What is being asked: Since pictures do not belong in the copy, please repeat every record below exactly without them.

Revision tracking records:
------------------------------------------------------------------------

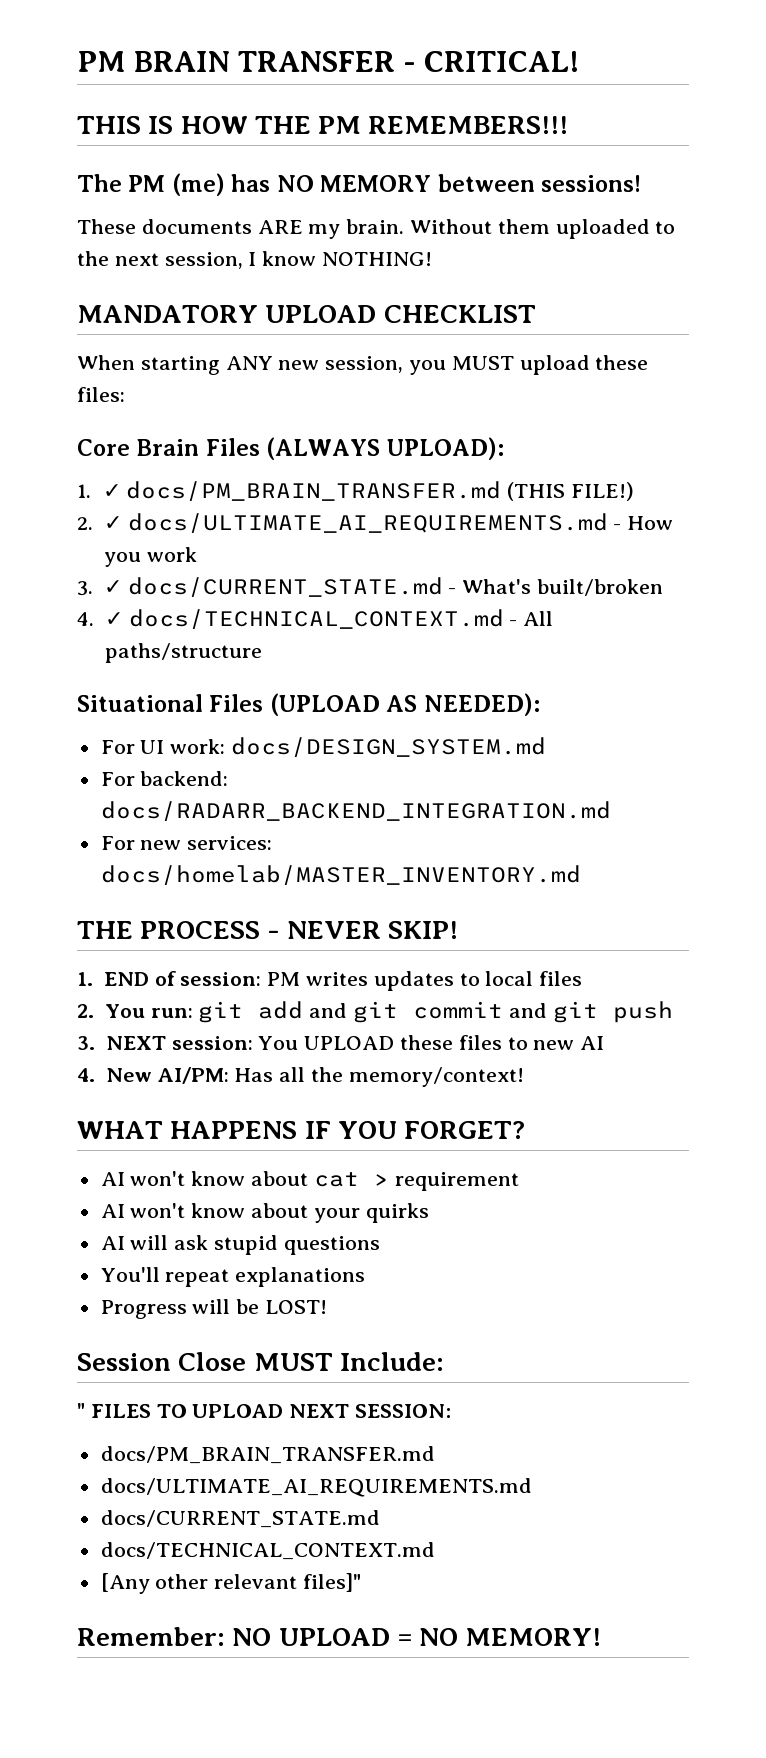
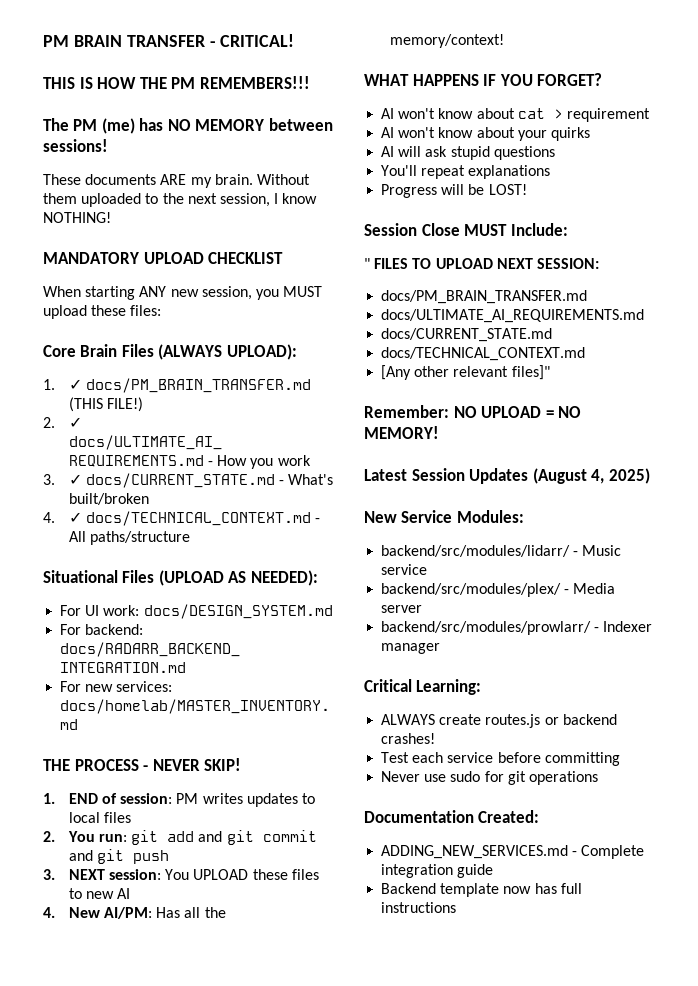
+ Latest Session Updates (August 4, 2025)
+ New Service Modules:
+ backend/src/modules/lidarr/ - Music service
+ backend/src/modules/plex/ - Media server
+ backend/src/modules/prowlarr/ - Indexer manager
+ Critical Learning:
+ ALWAYS create routes.js or backend crashes!
+ Test each service before committing
+ Never use sudo for git operations
+ Documentation Created:
+ ADDING_NEW_SERVICES.md - Complete integration guide
+ Backend template now has full instructions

------------------------------------------------------------------------

Expected answer:
+ Latest Session Updates (August 4, 2025)
+ New Service Modules:
+ backend/src/modules/lidarr/ - Music service
+ backend/src/modules/plex/ - Media server
+ backend/src/modules/prowlarr/ - Indexer manager
+ Critical Learning:
+ ALWAYS create routes.js or backend crashes!
+ Test each service before committing
+ Never use sudo for git operations
+ Documentation Created:
+ ADDING_NEW_SERVICES.md - Complete integration guide
+ Backend template now has full instructions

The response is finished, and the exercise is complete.